----- Available data -----

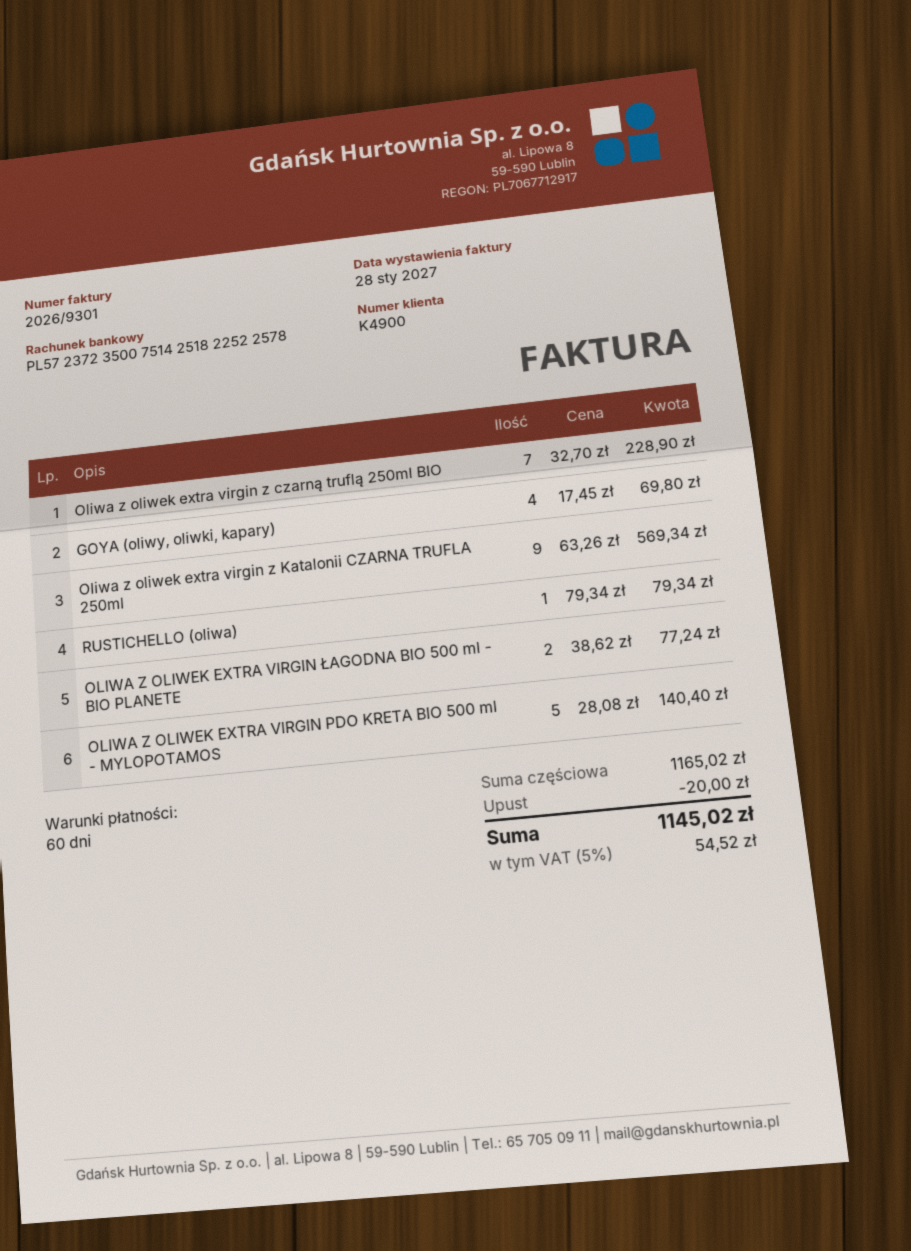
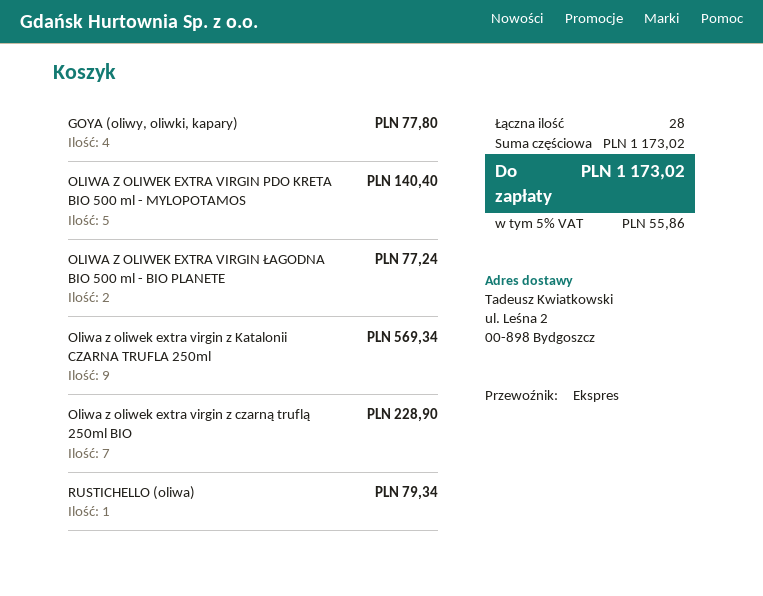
GOYA (oliwy, oliwki, kapary): 4 for 69.80 -> 4 for 77.80
subtotal: 1165.02 -> 1173.02
discount: 20.00 -> none
tax: 5% = 54.52 -> 5% = 55.86
total: 1145.02 -> 1173.02

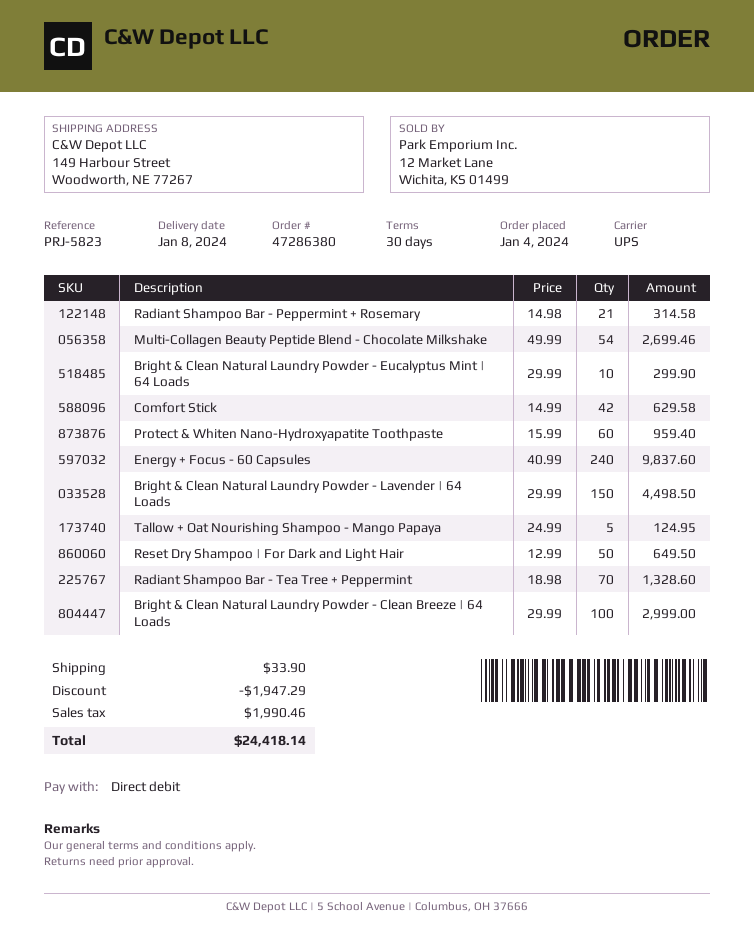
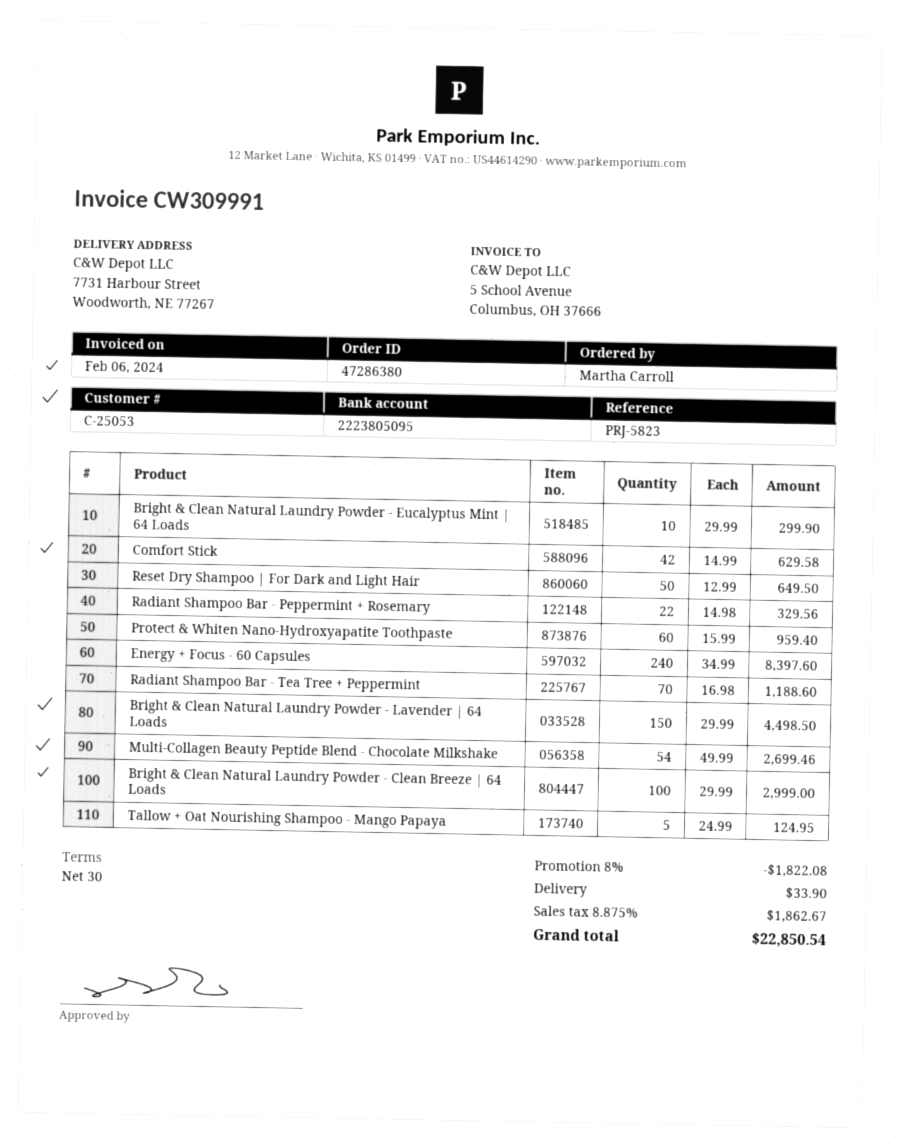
ship to: 149 Harbour Street, Woodworth, NE 77267 -> 7731 Harbour Street, Woodworth, NE 77267
Radiant Shampoo Bar - Peppermint + Rosemary: 21 x 14.98 = 314.58 -> 22 x 14.98 = 329.56
Energy + Focus - 60 Capsules: 240 x 40.99 = 9837.60 -> 240 x 34.99 = 8397.60
Radiant Shampoo Bar - Tea Tree + Peppermint: 70 x 18.98 = 1328.60 -> 70 x 16.98 = 1188.60
discount: 1947.29 -> 1822.08
tax: 1990.46 -> 1862.67
total: 24418.14 -> 22850.54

-----

• Task prompt:
Would you please copy the lines above, from the one holding "Energy + Focus" through the last, and nothing else?

• Answer:
Energy + Focus - 60 Capsules: 240 x 40.99 = 9837.60 -> 240 x 34.99 = 8397.60
Radiant Shampoo Bar - Tea Tree + Peppermint: 70 x 18.98 = 1328.60 -> 70 x 16.98 = 1188.60
discount: 1947.29 -> 1822.08
tax: 1990.46 -> 1862.67
total: 24418.14 -> 22850.54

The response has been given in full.